THE DATA →
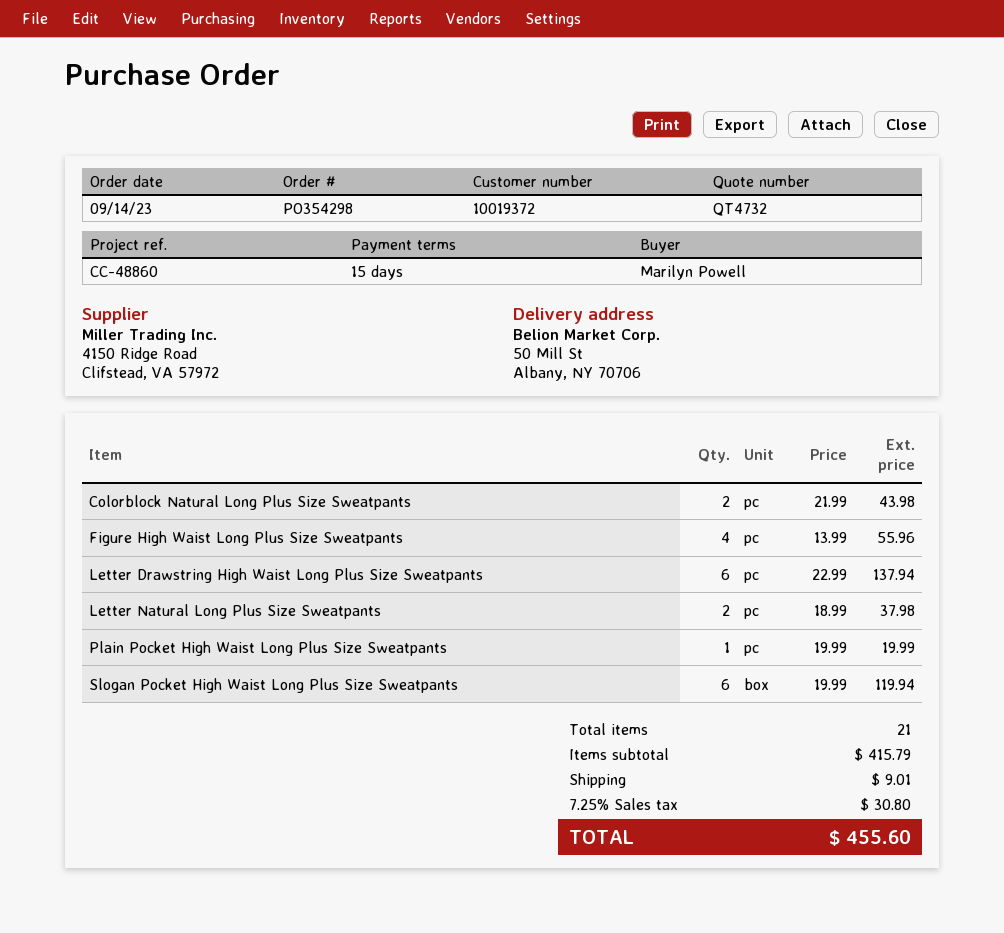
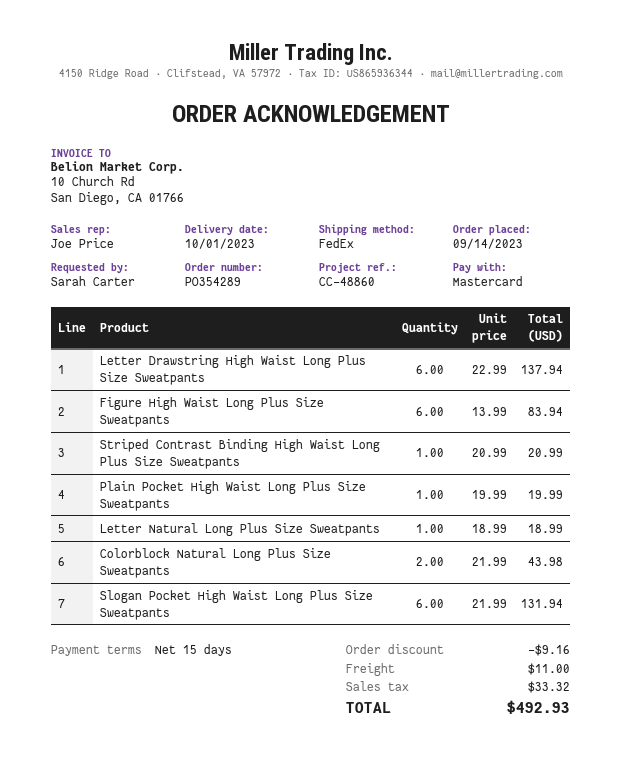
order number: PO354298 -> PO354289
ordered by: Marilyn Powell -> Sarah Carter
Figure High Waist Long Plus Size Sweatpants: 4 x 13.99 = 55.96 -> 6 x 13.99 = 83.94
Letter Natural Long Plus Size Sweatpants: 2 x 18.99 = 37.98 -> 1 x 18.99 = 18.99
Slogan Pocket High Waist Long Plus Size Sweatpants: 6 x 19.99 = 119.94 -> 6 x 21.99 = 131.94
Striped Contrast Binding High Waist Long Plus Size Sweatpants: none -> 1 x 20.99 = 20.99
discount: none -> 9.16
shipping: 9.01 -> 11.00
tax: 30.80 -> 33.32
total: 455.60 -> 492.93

THE PROBLEM → A word-for-word copy of the lines from the one with "shipping: 9.01 -> 11.00" through the end of the listing is what should be returned.

REPLY →
shipping: 9.01 -> 11.00
tax: 30.80 -> 33.32
total: 455.60 -> 492.93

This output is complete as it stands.